**Input material**
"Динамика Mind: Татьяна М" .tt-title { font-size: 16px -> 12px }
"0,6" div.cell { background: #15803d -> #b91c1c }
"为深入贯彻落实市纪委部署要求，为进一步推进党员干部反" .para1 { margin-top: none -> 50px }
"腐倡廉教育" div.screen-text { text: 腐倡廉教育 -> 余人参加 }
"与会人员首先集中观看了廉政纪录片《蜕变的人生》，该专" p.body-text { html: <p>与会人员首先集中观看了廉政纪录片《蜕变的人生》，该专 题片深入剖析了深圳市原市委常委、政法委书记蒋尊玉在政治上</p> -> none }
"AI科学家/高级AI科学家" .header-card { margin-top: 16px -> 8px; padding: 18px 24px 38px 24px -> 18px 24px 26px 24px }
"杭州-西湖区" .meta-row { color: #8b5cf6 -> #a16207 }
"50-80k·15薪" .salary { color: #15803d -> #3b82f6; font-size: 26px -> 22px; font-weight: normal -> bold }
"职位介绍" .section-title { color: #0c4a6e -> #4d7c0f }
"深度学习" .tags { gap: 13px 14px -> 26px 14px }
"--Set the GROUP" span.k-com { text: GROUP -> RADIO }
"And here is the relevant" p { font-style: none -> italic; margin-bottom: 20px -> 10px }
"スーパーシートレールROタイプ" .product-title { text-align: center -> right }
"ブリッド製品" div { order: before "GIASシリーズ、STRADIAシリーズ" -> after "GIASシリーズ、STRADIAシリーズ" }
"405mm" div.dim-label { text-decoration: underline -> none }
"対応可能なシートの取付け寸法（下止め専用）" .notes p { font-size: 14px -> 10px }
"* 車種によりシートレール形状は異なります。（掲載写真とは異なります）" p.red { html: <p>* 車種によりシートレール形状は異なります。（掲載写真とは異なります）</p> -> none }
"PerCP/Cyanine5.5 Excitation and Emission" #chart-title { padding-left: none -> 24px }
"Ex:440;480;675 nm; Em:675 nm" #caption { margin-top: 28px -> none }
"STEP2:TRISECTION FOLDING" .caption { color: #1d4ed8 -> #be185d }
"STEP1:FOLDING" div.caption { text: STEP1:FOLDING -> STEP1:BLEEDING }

**Work to be completed**
From the first line of the records through the line with "font-size: 14px ->", retype everything word for word, including both ends.

**Finished exercise**
"Динамика Mind: Татьяна М" .tt-title { font-size: 16px -> 12px }
"0,6" div.cell { background: #15803d -> #b91c1c }
"为深入贯彻落实市纪委部署要求，为进一步推进党员干部反" .para1 { margin-top: none -> 50px }
"腐倡廉教育" div.screen-text { text: 腐倡廉教育 -> 余人参加 }
"与会人员首先集中观看了廉政纪录片《蜕变的人生》，该专" p.body-text { html: <p>与会人员首先集中观看了廉政纪录片《蜕变的人生》，该专 题片深入剖析了深圳市原市委常委、政法委书记蒋尊玉在政治上</p> -> none }
"AI科学家/高级AI科学家" .header-card { margin-top: 16px -> 8px; padding: 18px 24px 38px 24px -> 18px 24px 26px 24px }
"杭州-西湖区" .meta-row { color: #8b5cf6 -> #a16207 }
"50-80k·15薪" .salary { color: #15803d -> #3b82f6; font-size: 26px -> 22px; font-weight: normal -> bold }
"职位介绍" .section-title { color: #0c4a6e -> #4d7c0f }
"深度学习" .tags { gap: 13px 14px -> 26px 14px }
"--Set the GROUP" span.k-com { text: GROUP -> RADIO }
"And here is the relevant" p { font-style: none -> italic; margin-bottom: 20px -> 10px }
"スーパーシートレールROタイプ" .product-title { text-align: center -> right }
"ブリッド製品" div { order: before "GIASシリーズ、STRADIAシリーズ" -> after "GIASシリーズ、STRADIAシリーズ" }
"405mm" div.dim-label { text-decoration: underline -> none }
"対応可能なシートの取付け寸法（下止め専用）" .notes p { font-size: 14px -> 10px }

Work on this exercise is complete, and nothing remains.